[Dataset items]

=== Section Start ===

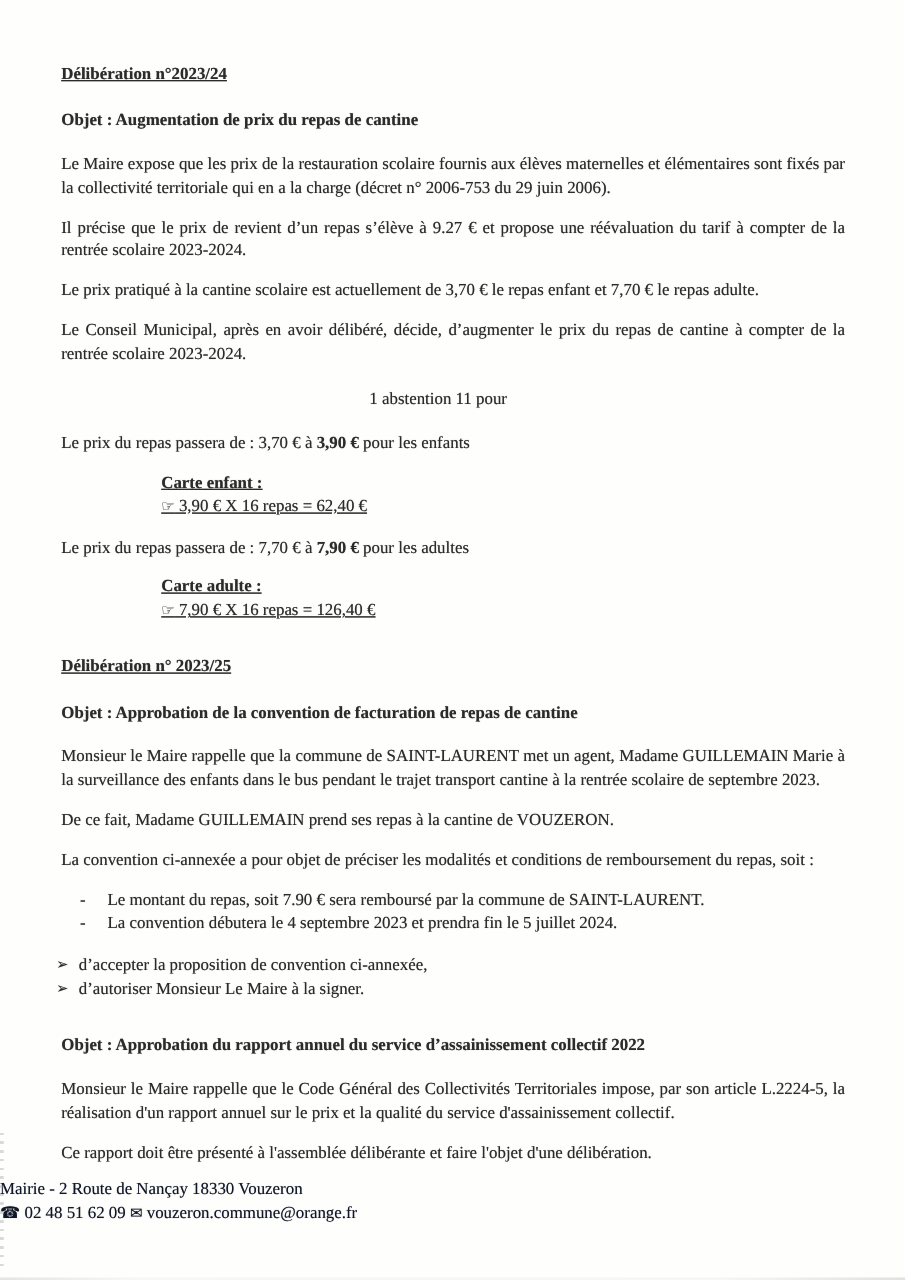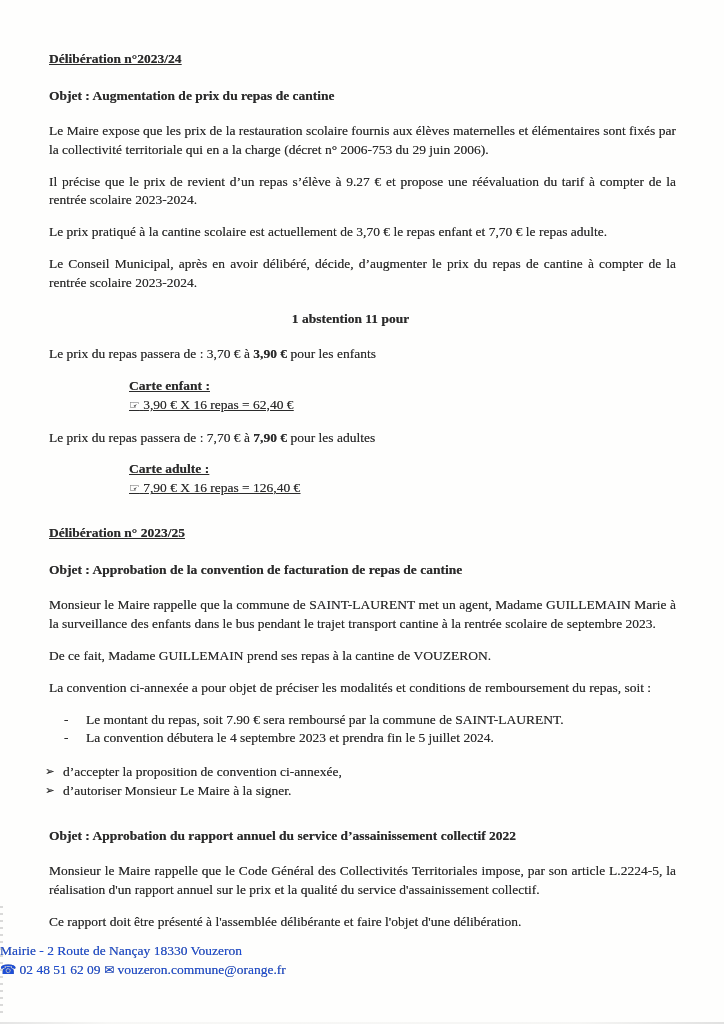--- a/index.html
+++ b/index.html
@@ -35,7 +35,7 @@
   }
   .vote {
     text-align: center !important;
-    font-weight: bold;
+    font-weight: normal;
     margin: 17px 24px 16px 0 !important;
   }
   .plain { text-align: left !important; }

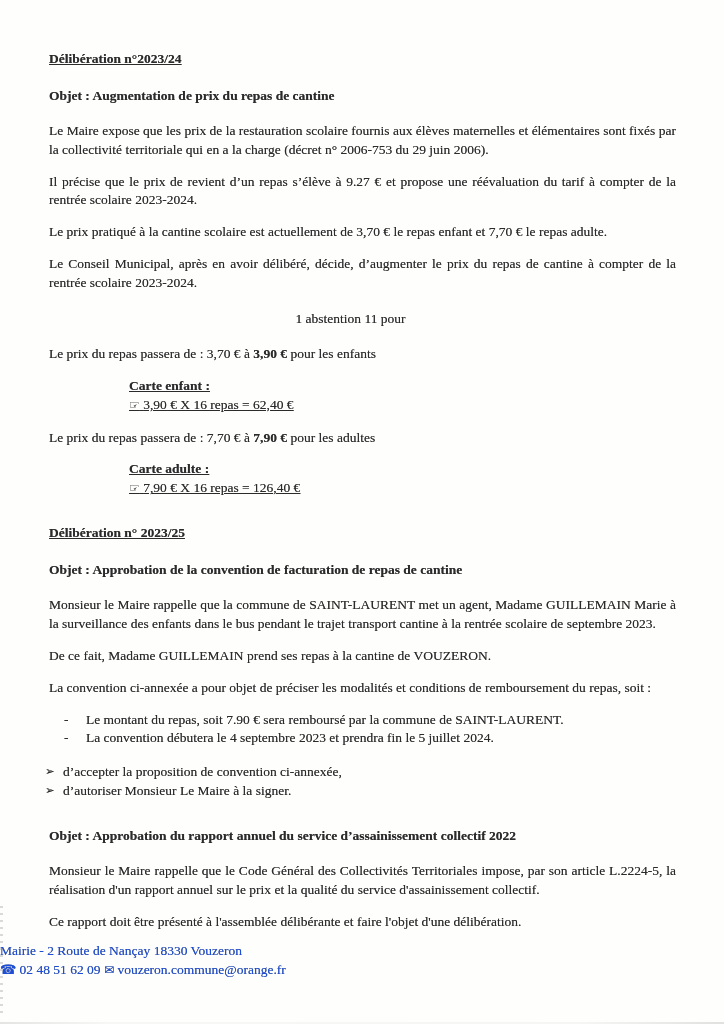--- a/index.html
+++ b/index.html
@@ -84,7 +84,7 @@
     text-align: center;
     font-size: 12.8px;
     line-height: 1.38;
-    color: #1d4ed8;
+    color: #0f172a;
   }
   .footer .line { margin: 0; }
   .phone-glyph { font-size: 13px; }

=== Section End ===

§ **Exercise aim**
Beginning with the first line of the records and ending with the line that contains "text-align: left !important;", reproduce every line exactly, omitting pictures and adding nothing.

§ **Solved exercise**
--- a/index.html
+++ b/index.html
@@ -35,7 +35,7 @@
   }
   .vote {
     text-align: center !important;
-    font-weight: bold;
+    font-weight: normal;
     margin: 17px 24px 16px 0 !important;
   }
   .plain { text-align: left !important; }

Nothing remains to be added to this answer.